EXERCISE OBJECTIVE
This exercise calls for all the entries that follow to be set down exactly, without their images.

*** Opening of MATERIAL SHOWN ***

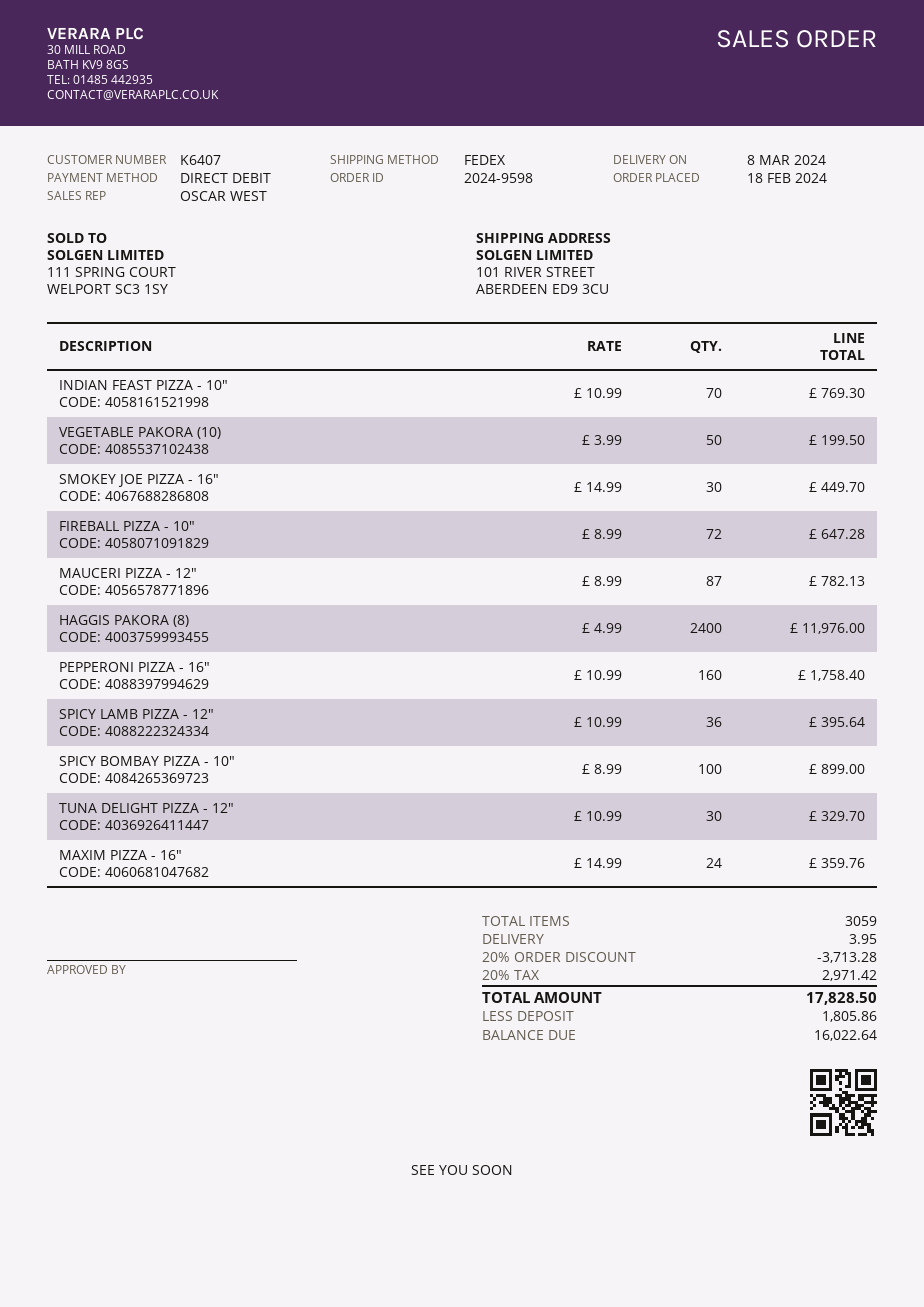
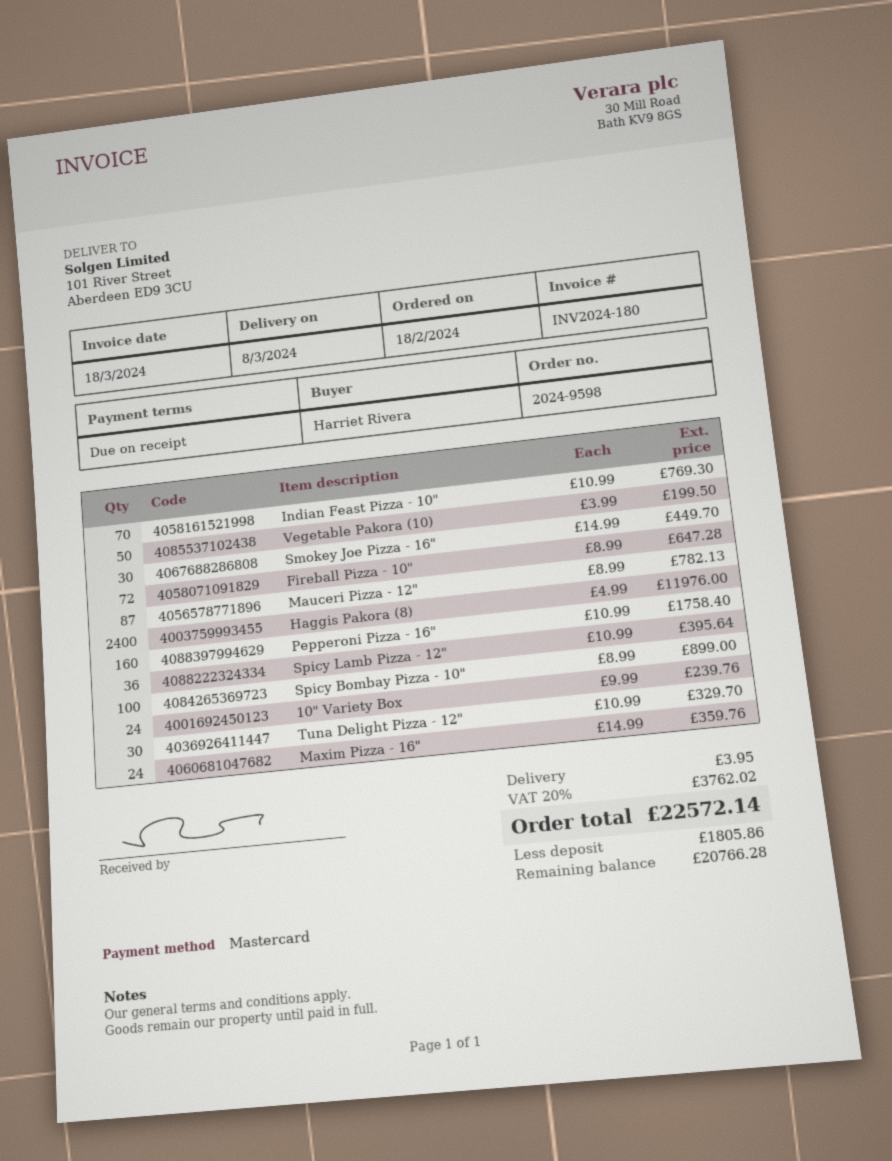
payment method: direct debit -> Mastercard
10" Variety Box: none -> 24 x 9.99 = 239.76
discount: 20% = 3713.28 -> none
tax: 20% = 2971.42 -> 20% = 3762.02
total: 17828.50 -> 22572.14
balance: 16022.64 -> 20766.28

*** Close of MATERIAL SHOWN ***

REPLY TO THE EXERCISE
payment method: direct debit -> Mastercard
10" Variety Box: none -> 24 x 9.99 = 239.76
discount: 20% = 3713.28 -> none
tax: 20% = 2971.42 -> 20% = 3762.02
total: 17828.50 -> 22572.14
balance: 16022.64 -> 20766.28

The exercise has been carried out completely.